He’s hijacking the language of early Islamic virtue politics to re-centralize authority in the Catholicosate.
“If the Arabs are choosing their judges by piety and justice, then the Church must choose its bishops the same way — but under our law, not theirs.”
💰 2. “Not from gifts or faces” → Anti-bribery = Anti-fitna
The canon bans ordination by money, favoritism, or face (ܦܪܨܘܦܐ = wajh, influence).This mirrors the anti-corruption discourse that exploded after the First Fitna (656–661).Under the Rashidun and early Umayyads, ṣadaqa and public morality were central: bribery (rishwah) was condemned as a sign of the decaying Roman and Sasanian worlds.

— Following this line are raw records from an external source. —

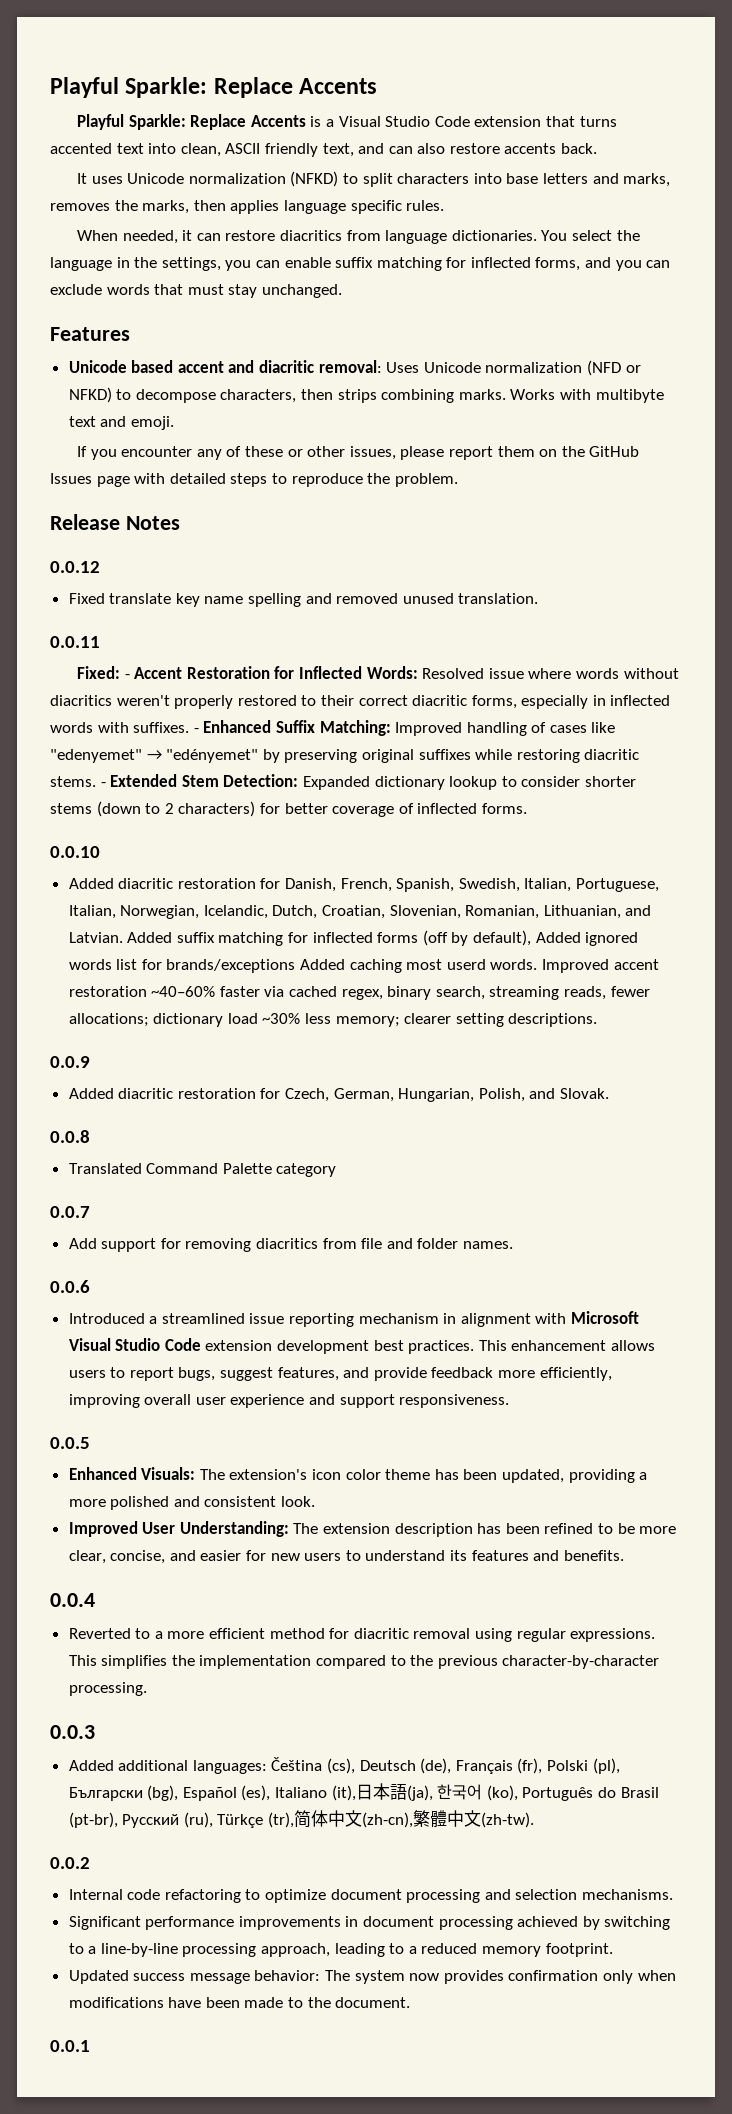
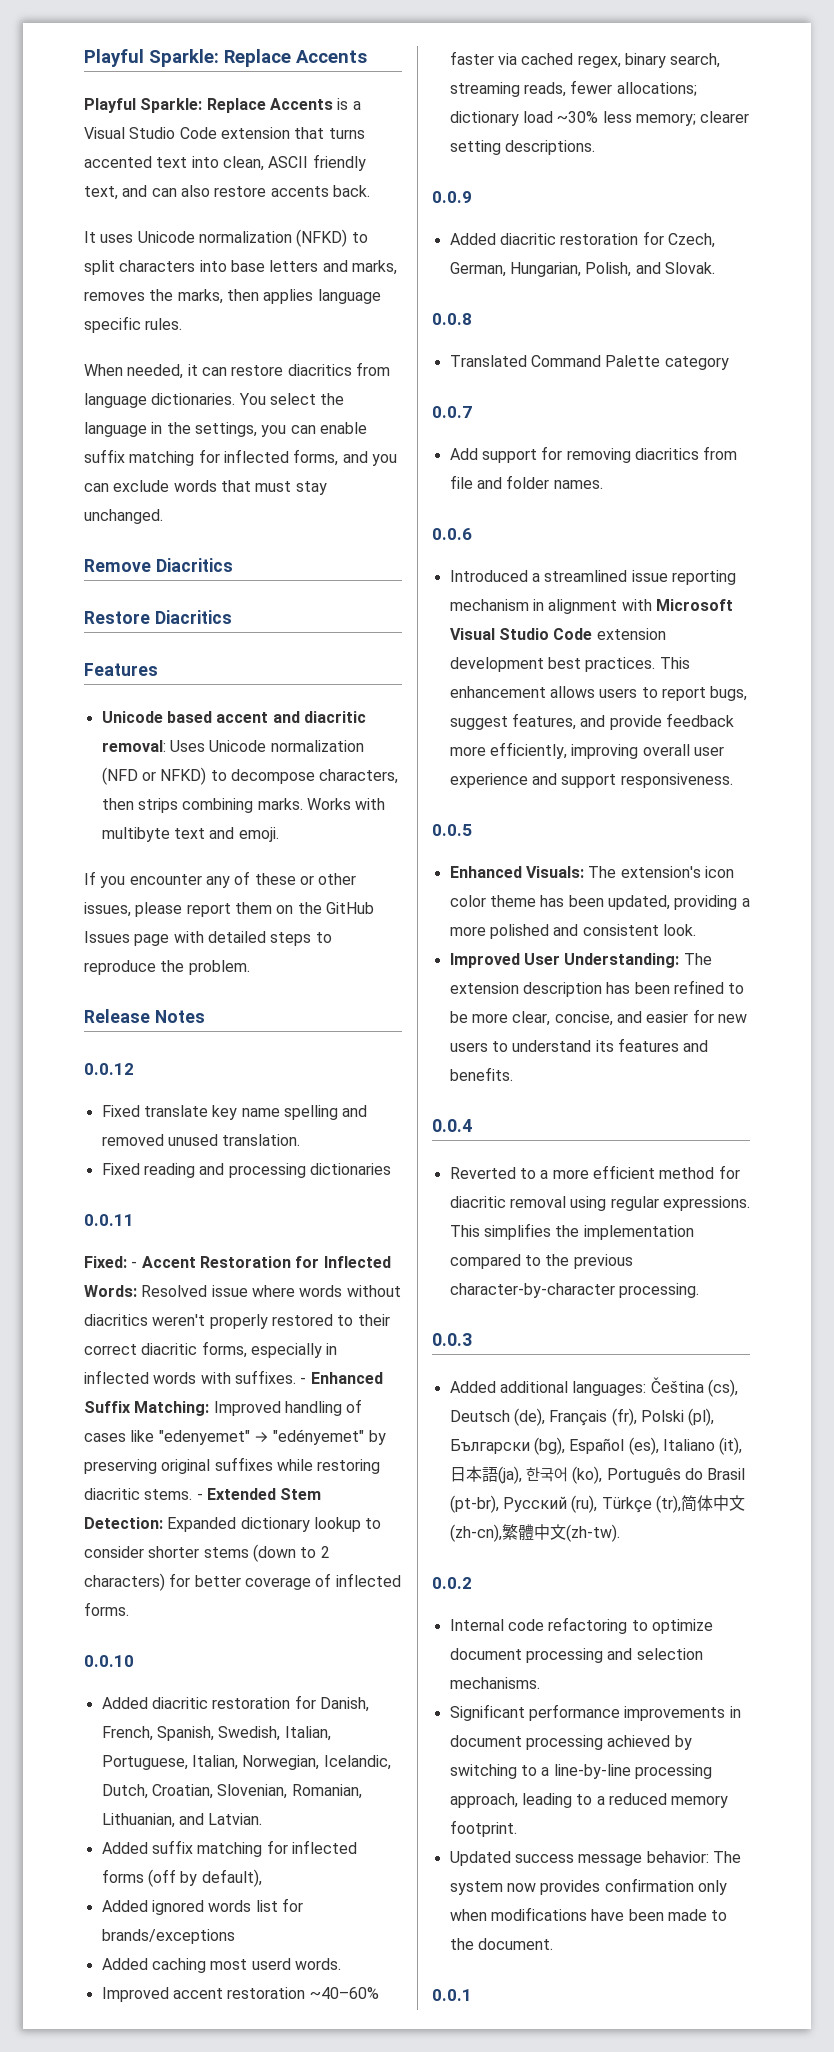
+ Remove Diacritics
+ Restore Diacritics
+ Fixed reading and processing dictionaries
- Added diacritic restoration for Danish, French, Spanish, Swedish, Italian, Portuguese, Italian, Norwegian, Icelandic, Dutch, Croatian, Slovenian, Romanian, Lithuanian, and Latvian. Added suffix matching for inflected forms (off by default), Added ignored words list for brands/exceptions Added caching most userd words. Improved accent restoration ~40–60% faster via cached regex, binary search, streaming reads, fewer allocations;
+ Added diacritic restoration for Danish, French, Spanish, Swedish, Italian, Portuguese, Italian, Norwegian, Icelandic, Dutch, Croatian, Slovenian, Romanian, Lithuanian, and Latvian.
+ Added suffix matching for inflected forms (off by default),
+ Added ignored words list for brands/exceptions
+ Added caching most userd words.
+ Improved accent restoration ~40–60% faster via cached regex, binary search, streaming reads, fewer allocations;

George I is echoing that — not opposing Islam, but competing with it.➡️ “If their rulers forbid bribery in the mosque, we must purge it from the altar.”
🧱 3. Institutional anxiety after the collapse of Sasanian patronage
Before the conquest, episcopal appointments often depended on Sasanian approval or local noble houses.Now, without that imperial backing, money and charisma threatened to replace canonical order.So George reinstates a three-tier approval chain — local clergy → metropolitan → patriarch — mirroring the Caliph → provincial governor → local amil hierarchy.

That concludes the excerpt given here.